### Provided entries

********

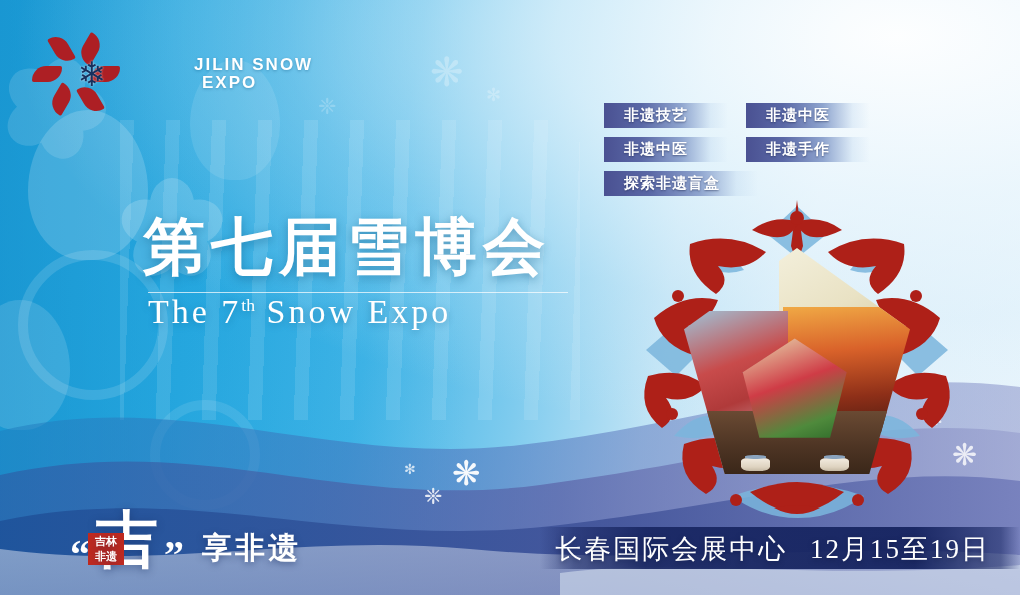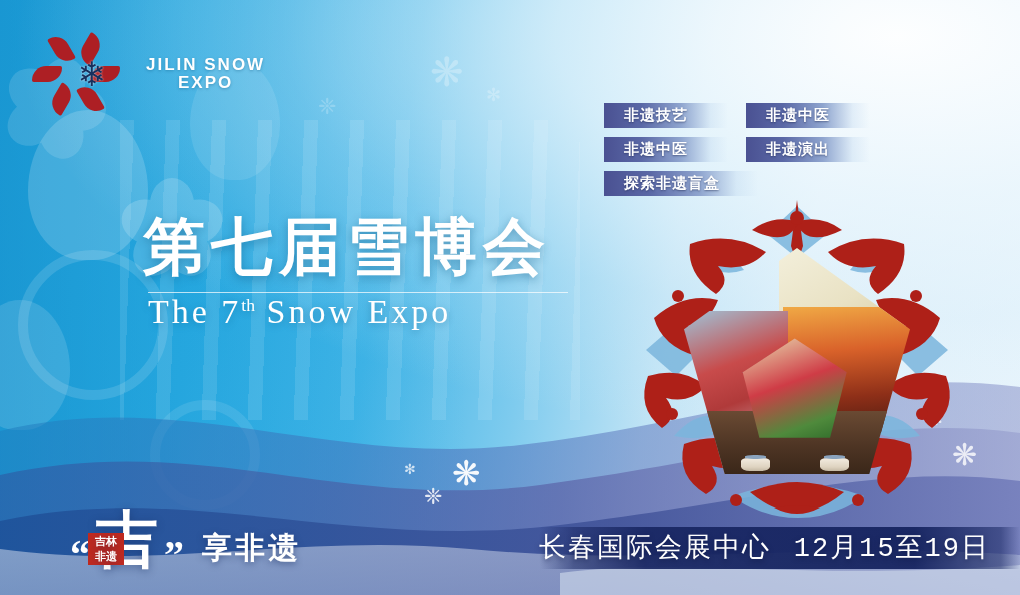"JILIN SNOW" .logo-text .l1 { margin-left: none -> 48px }
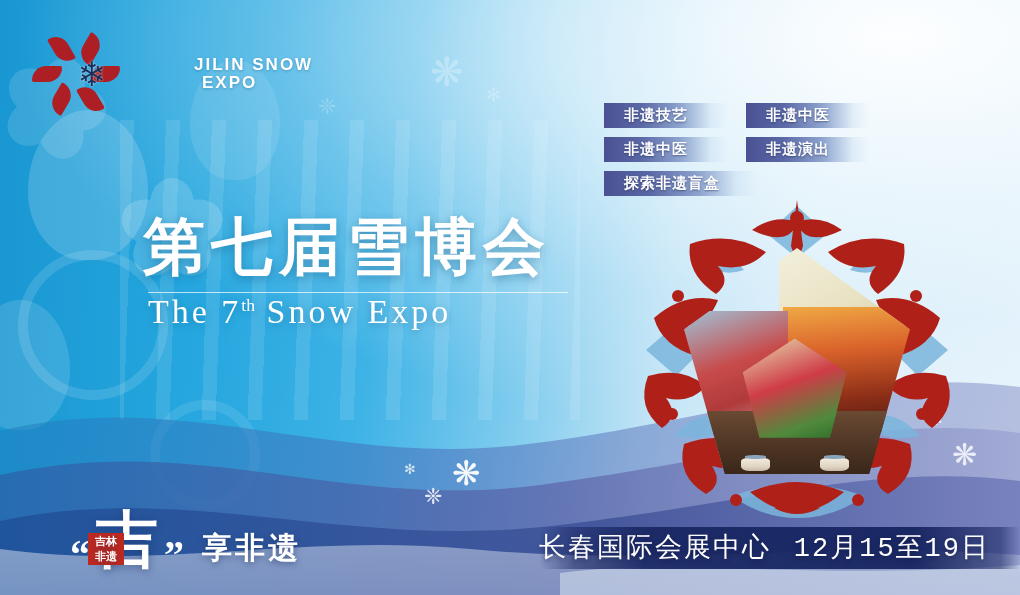"非遗演出" div.tag { text: 演出 -> 手作 }
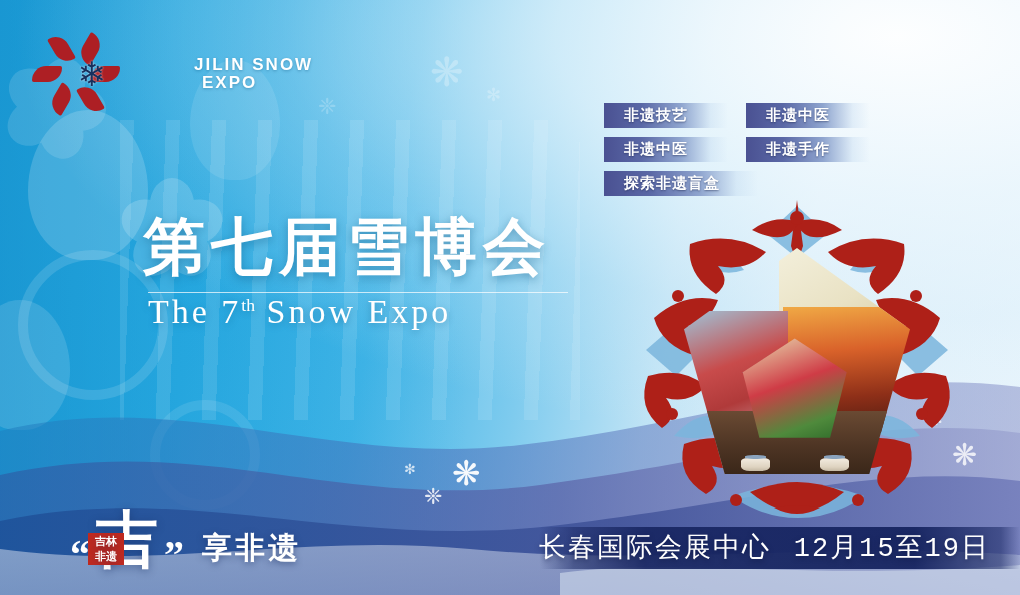"12月15至19日" .venue .date { font-family: Liberation Mono, monospace -> Liberation Serif, serif }
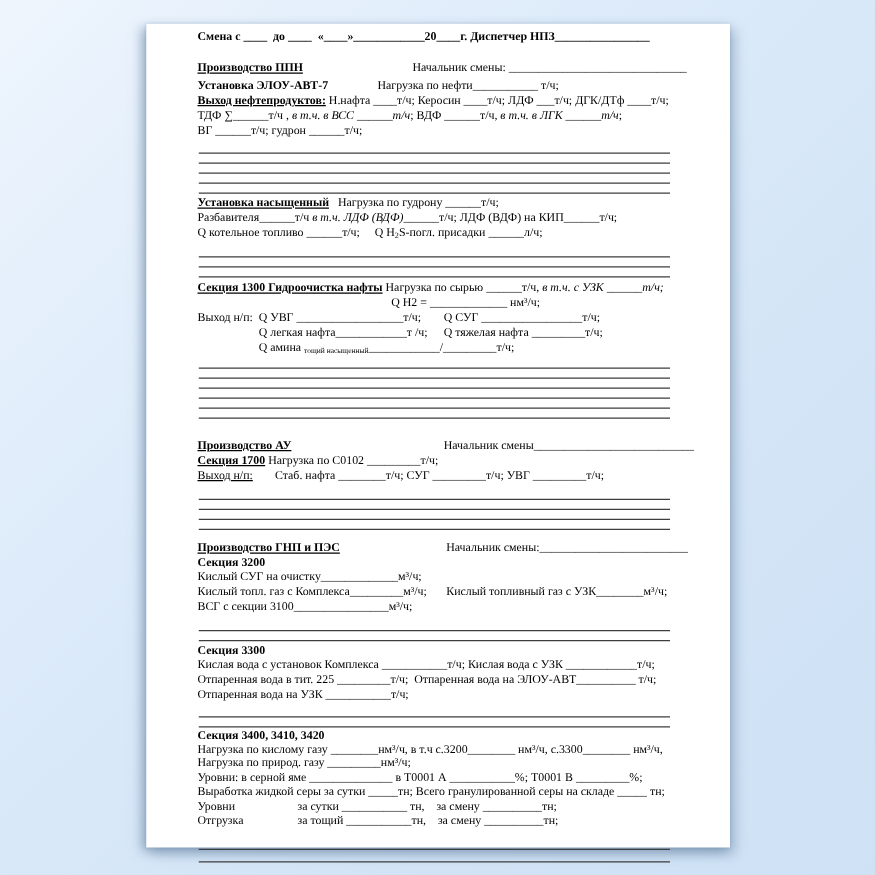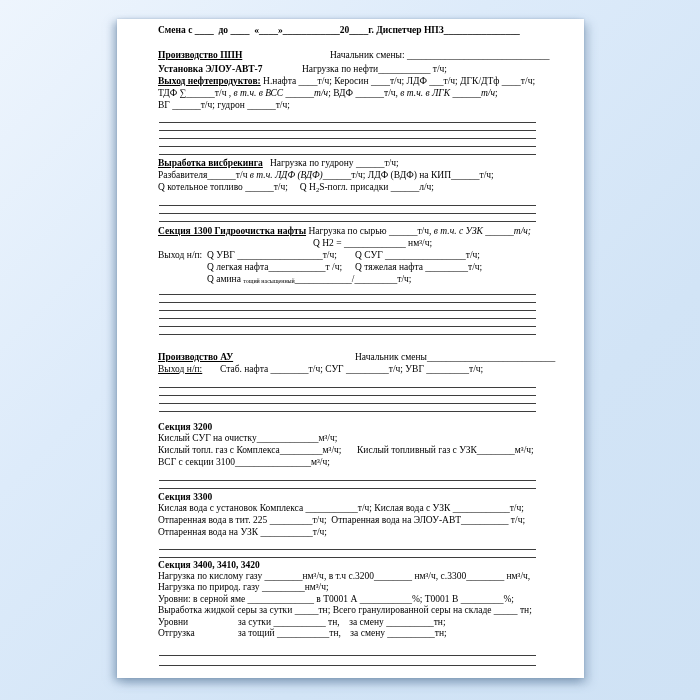"Выработка висбрекинга" span.b { text: Выработка висбрекинга -> Установка насыщенный }
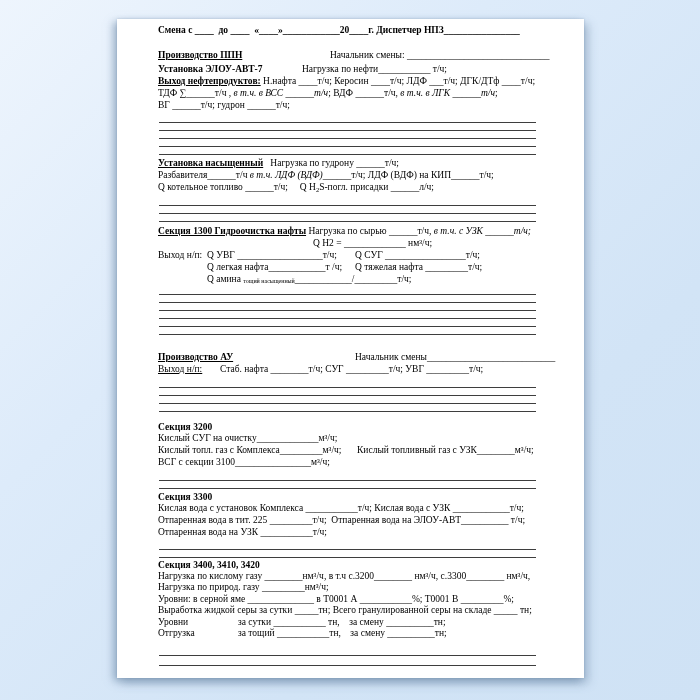"Секция 1700 Нагрузка по С0102" div.line { html: none -> <div><span><span>Секция 1700</span><span> Нагрузка по С0102 _________т/ч;</span></span></div> }
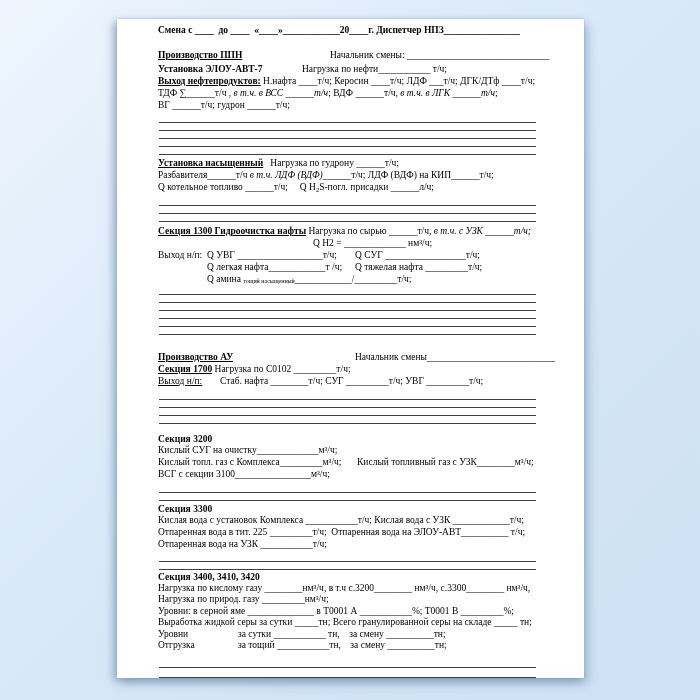"Производство ГНП и ПЭС" div.line { html: none -> <div><span><span>Производство ГНП и ПЭС</span></span><span><span>Начальник смены:_________________________</span></span></div> }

********

### Task instructions
Everything in the entries above except the pictures should be given again exactly.

### Solution for this exercise
"JILIN SNOW" .logo-text .l1 { margin-left: none -> 48px }
"非遗演出" div.tag { text: 演出 -> 手作 }
"12月15至19日" .venue .date { font-family: Liberation Mono, monospace -> Liberation Serif, serif }
"Выработка висбрекинга" span.b { text: Выработка висбрекинга -> Установка насыщенный }
"Секция 1700 Нагрузка по С0102" div.line { html: none -> <div><span><span>Секция 1700</span><span> Нагрузка по С0102 _________т/ч;</span></span></div> }
"Производство ГНП и ПЭС" div.line { html: none -> <div><span><span>Производство ГНП и ПЭС</span></span><span><span>Начальник смены:_________________________</span></span></div> }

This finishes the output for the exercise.